Abstract

Early printed herbals have a special place in the 15th-century book production as they were popular both with academics, including medical scientists and pharmacists, and with the common reader. The popular response to the mass production of herbal books made possible by the invention of printing left textual and linguistic evidence in the form of handwritten marginal notes. In the present study, six copies of illustrated herbals printed in Mainz by Peter Schoeffer in 1484 and 1485 are compared as to the subject, language and function of the marginal notes found in them. Five of these books are from the Rare Books Department of the Russian State (former Lenin) Library, the sixth copy from the Moscow University Library is used to enable better comparison. The analysis has shown that the types of marginal notes vary significantly depending on the owners’ social status, interest, background, and on the time and region. Marginal notes in Latin or Greek are considered from the point of view of their thematic (content) and chronological (dating) characteristics. As the result of many centuries of natural science, herbals were an important source of professional knowledge for academics, including medical scientists and pharmacists, of the time. Thematically, linguistically and paleographically, marginal notes of this type can be ascribed to professionals or students of natural sciences.
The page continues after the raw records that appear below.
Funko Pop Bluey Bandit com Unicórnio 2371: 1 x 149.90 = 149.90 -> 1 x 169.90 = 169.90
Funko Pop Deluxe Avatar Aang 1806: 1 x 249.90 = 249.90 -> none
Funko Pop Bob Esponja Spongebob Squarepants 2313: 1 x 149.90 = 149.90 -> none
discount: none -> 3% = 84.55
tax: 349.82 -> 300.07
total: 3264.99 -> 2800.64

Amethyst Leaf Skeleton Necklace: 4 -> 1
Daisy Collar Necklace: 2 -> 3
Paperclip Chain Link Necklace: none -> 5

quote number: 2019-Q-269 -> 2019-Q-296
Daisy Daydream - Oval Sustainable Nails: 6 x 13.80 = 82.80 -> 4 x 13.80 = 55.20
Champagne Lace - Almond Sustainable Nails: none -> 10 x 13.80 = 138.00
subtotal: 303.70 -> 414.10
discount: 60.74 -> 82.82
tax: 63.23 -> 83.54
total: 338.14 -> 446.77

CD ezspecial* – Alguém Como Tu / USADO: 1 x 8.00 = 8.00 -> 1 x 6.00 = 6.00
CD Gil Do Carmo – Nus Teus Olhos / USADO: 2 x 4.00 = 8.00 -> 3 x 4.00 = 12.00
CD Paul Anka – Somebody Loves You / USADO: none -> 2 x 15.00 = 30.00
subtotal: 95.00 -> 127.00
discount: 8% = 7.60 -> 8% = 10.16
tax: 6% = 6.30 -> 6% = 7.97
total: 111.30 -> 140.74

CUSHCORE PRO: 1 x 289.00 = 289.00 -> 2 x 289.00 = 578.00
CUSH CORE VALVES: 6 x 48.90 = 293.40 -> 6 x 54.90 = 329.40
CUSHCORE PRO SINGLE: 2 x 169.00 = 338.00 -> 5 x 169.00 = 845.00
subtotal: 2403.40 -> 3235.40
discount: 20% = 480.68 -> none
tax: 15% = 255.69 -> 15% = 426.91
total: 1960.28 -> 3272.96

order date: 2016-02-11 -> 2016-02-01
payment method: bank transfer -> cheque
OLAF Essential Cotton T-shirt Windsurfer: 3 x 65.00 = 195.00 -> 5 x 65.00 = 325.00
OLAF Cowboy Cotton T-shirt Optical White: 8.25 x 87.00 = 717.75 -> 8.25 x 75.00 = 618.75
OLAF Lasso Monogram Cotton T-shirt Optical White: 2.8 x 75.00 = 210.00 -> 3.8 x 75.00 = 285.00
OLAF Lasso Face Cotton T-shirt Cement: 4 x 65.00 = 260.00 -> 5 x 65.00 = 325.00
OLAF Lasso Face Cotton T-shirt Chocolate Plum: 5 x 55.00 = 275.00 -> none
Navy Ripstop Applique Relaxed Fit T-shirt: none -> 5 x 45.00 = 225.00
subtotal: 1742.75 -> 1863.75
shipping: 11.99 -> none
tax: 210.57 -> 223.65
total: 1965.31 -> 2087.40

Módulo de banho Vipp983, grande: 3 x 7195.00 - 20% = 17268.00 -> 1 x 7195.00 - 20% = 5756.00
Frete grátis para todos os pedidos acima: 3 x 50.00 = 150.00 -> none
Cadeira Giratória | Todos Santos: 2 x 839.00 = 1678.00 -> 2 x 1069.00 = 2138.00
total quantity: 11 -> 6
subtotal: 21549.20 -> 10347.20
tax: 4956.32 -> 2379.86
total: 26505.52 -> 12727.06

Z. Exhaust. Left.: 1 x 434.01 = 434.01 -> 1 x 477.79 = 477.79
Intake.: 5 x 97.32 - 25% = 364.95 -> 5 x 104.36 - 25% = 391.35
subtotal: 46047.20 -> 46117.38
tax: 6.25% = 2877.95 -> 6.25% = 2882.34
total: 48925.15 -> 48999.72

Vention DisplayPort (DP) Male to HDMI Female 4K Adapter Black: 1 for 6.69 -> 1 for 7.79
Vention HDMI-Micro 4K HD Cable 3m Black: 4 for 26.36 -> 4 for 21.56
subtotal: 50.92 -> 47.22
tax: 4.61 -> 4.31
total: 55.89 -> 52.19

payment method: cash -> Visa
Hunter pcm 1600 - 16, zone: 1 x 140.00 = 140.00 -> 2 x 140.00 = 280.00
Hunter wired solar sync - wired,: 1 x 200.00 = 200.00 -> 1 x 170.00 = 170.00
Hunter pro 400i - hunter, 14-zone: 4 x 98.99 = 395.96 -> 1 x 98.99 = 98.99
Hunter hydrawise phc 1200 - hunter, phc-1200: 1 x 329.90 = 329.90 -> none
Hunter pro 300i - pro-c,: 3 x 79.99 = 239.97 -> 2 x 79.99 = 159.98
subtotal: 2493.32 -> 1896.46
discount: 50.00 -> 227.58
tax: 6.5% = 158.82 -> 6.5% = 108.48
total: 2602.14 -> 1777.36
Notes made considerably later than the incunabula era can in fact only be explained by an academic interest on the part of the reader (some notes date after 1700). Marginal notes made in German and, judging by the handwriting, dating closer to 1500 reflect work of common medical practitioners or even of lay readers, who used their herbals to cope with practical problems of their everyday life. These German marginal notes are of high interest as a source for German language history, as they contain synonymous names of plants, additional to those used in the printed text. The analysis of their form, dialect, and distribution proves that they offer valuable lexical material (regional names) in the semantic field usually scarcely documented in medieval literary texts. Those descriptions, which are indicative of region or dialect, show a distinct Southern German origin of their authors.